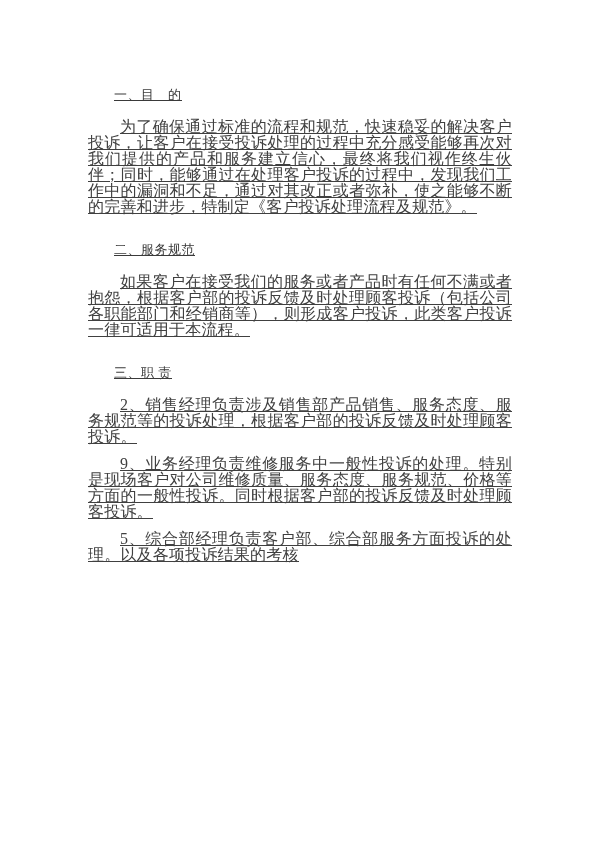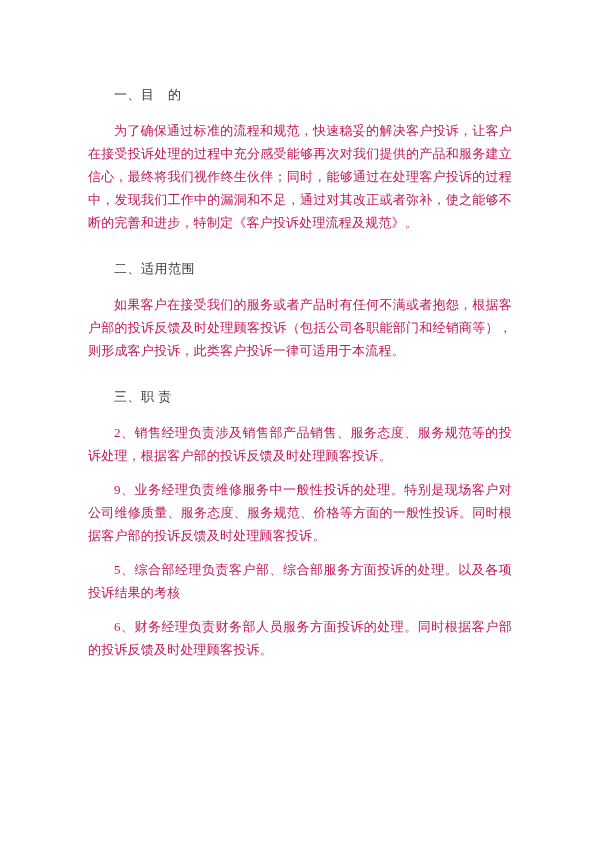--- a/index.html
+++ b/index.html
@@ -2,7 +2,7 @@
 <html><head>
 <meta charset="utf-8">
 <style>
-  * { margin: 0; padding: 0; box-sizing: border-box; }
+  * { margin: 0; padding: 0; box-sizing: border-box; text-decoration: underline; }
   html, body { background: #ffffff; }
   body {
     width: 600px;

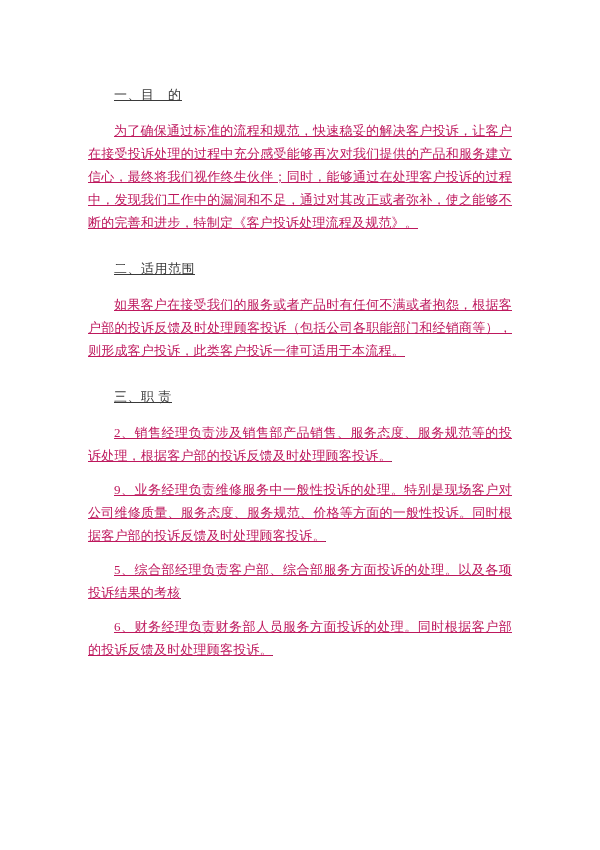--- a/index.html
+++ b/index.html
@@ -29,13 +29,13 @@
   }
   section:first-child .heading { margin-top: 0; }
   .para {
-    font-size: 13px;
-    line-height: 23px;
+    font-size: 16px;
+    line-height: 16px;
     text-indent: 2em;
     text-align: justify;
     letter-spacing: 0.2px;
     margin: 0 0 11px 0;
-    color: #be185d;
+    color: #404040;
   }
   .para:last-child { margin-bottom: 0; }
 </style>

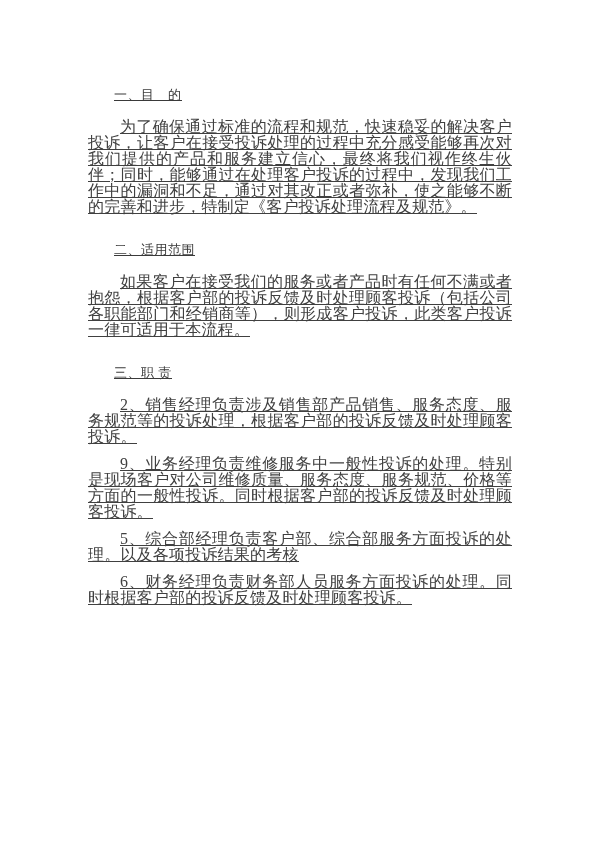--- a/index.html
+++ b/index.html
@@ -50,7 +50,7 @@
   </section>
 
   <section>
-    <h3 class="heading">二、适用范围</h3>
+    <h3 class="heading">二、服务规范</h3>
     <p class="para">如果客户在接受我们的服务或者产品时有任何不满或者抱怨，根据客户部的投诉反馈及时处理顾客投诉（包括公司各职能部门和经销商等），则形成客户投诉，此类客户投诉一律可适用于本流程。</p>
   </section>
 

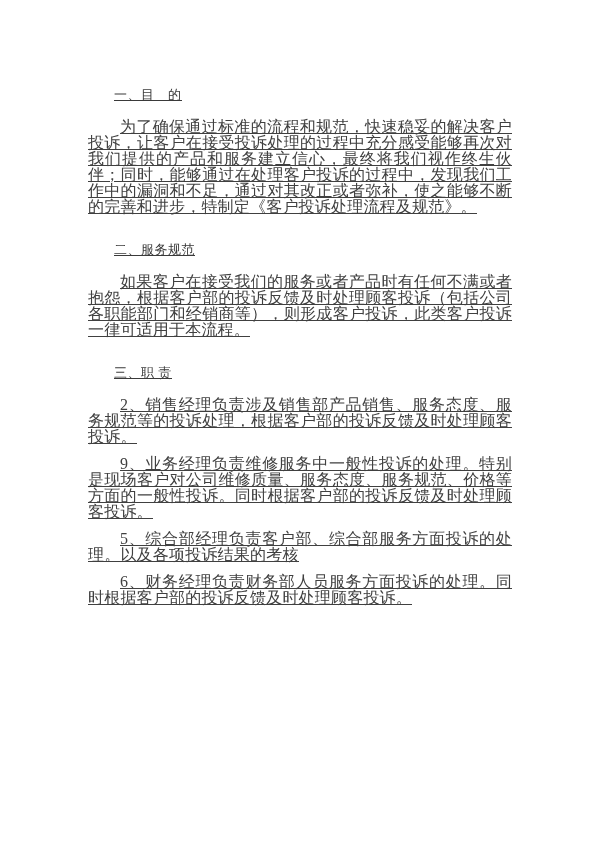--- a/index.html
+++ b/index.html
@@ -59,7 +59,6 @@
     <p class="para">2、销售经理负责涉及销售部产品销售、服务态度、服务规范等的投诉处理，根据客户部的投诉反馈及时处理顾客投诉。</p>
     <p class="para">9、业务经理负责维修服务中一般性投诉的处理。特别是现场客户对公司维修质量、服务态度、服务规范、价格等方面的一般性投诉。同时根据客户部的投诉反馈及时处理顾客投诉。</p>
     <p class="para">5、综合部经理负责客户部、综合部服务方面投诉的处理。以及各项投诉结果的考核</p>
-    <p class="para">6、财务经理负责财务部人员服务方面投诉的处理。同时根据客户部的投诉反馈及时处理顾客投诉。</p>
   </section>
 
 </div>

________

Bring together every line in the entries that holds the string "sizing".

**WRITTEN RESPONSE**:
-  * { margin: 0; padding: 0; box-sizing: border-box; }
+  * { margin: 0; padding: 0; box-sizing: border-box; text-decoration: underline; }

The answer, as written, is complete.